Of course, with the Venus 3 we reversed that M.O. Peter Buck had often guested with us in the Egyptians era, so together with Bill Rieflin and Scott McCaughey we distilled a more indie-rock sound; it was a wonderful amalgam of R.E.M., the Young Fresh Fellows, the Soft Boys and…Ministry. I’d known them all for ages, so as with the Egyptians, there had been some pre-production.
If we would play your complete discography, not that is possible, what are some of the highlights? What albums, what songs and maybe what gigs that really stand out now thinking back?
Too many gigs to select any one from the swirling pool, but the early US tours from 1985 to 1989 were exhilarating, to put it mildly.

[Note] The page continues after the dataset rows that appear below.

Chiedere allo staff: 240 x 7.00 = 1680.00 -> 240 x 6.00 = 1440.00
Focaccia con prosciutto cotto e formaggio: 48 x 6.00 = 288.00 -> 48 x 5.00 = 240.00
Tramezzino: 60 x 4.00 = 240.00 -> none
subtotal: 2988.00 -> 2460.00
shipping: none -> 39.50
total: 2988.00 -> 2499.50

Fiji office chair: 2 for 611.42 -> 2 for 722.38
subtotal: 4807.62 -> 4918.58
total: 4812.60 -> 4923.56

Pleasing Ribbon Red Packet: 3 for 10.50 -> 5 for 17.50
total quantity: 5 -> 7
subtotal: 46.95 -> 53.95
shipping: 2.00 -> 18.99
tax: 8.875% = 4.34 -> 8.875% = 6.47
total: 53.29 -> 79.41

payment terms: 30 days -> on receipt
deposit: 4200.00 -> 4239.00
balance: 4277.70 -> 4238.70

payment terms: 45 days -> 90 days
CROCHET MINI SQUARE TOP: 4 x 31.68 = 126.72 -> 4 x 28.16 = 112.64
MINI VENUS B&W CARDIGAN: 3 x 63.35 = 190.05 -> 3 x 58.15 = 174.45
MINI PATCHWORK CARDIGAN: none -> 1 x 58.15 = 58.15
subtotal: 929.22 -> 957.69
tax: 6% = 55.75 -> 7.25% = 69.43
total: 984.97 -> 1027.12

Album-wise two of my top ones are the Soft Boys’ ‘Underwater Moonlight’ and the self-titled record (2017); I think my strongest collection of songs is on ‘EYE’ (1990). My two favourite compositions of mine are ‘Airscape’ (1986) and ‘No, I Don’t Remember Guildford’ (1996). I’ve recorded rather a lot over the years.
Okay, before finishing, what are some future plans for you?
To keep producing words, music and pictures as long as I can, and maybe a bit longer…
Let’s end this interview with some of your favourite albums. Have you found something new lately you would like to recommend to our readers?
Cass McCombs is always quality, deep and unpredictable: his latest is ‘Heartmind’.
I’ve played Sharon Van Etten’s ‘Remind Me Tomorrow’ LP deep into its grooves.
‘Hell-On’ by Neko Case is another fave, as is ‘Dear Life’ by Brendan Benson.
These aren’t brand new releases, but records that I’ve lived with long enough to know that I’ll keep playing them along with my old Beatles albums from 55+ years ago.